### Data extracts

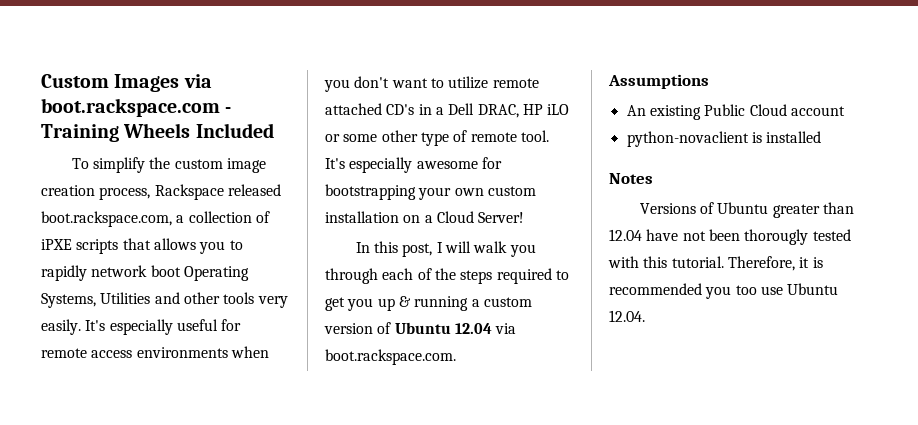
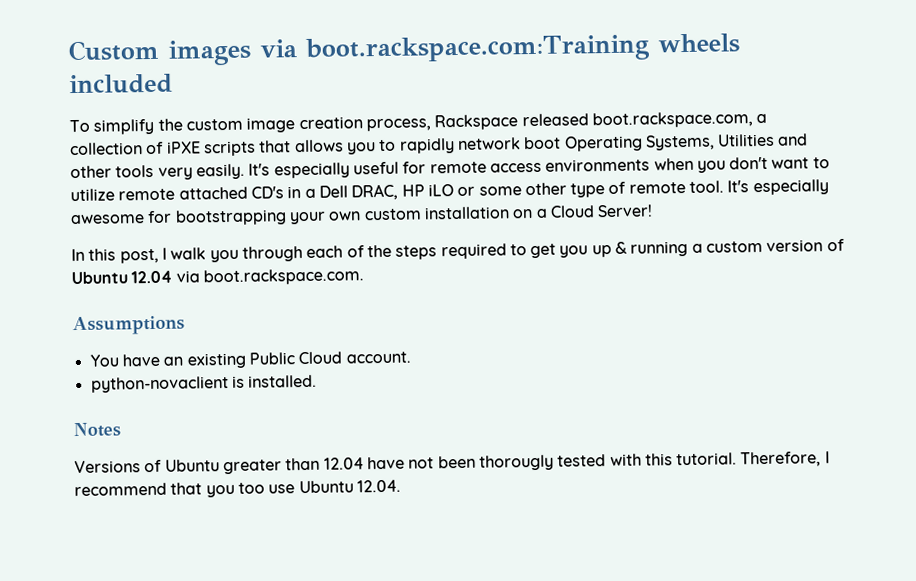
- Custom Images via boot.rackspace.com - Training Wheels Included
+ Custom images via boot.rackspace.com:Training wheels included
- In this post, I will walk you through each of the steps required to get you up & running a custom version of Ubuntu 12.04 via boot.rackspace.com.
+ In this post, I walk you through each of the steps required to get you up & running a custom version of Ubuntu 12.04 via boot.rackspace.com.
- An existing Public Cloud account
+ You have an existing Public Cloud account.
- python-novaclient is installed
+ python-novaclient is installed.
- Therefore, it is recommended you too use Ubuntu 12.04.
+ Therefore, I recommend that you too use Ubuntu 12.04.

######
### Data extracts

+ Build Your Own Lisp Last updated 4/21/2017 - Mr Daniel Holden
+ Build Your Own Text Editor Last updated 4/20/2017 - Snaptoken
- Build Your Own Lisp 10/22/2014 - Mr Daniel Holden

######
### Data extracts

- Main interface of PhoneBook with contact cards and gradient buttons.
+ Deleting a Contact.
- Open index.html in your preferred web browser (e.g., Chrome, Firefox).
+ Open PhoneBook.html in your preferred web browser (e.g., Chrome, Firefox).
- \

######

**Instructions to follow**
Within the data above, the lines from the one with "Public Cloud account." to the one with "that you too use Ubuntu 12.04." must be repeated exactly; no other line belongs in the answer.

**Response to this task**
+ You have an existing Public Cloud account.
- python-novaclient is installed
+ python-novaclient is installed.
- Therefore, it is recommended you too use Ubuntu 12.04.
+ Therefore, I recommend that you too use Ubuntu 12.04.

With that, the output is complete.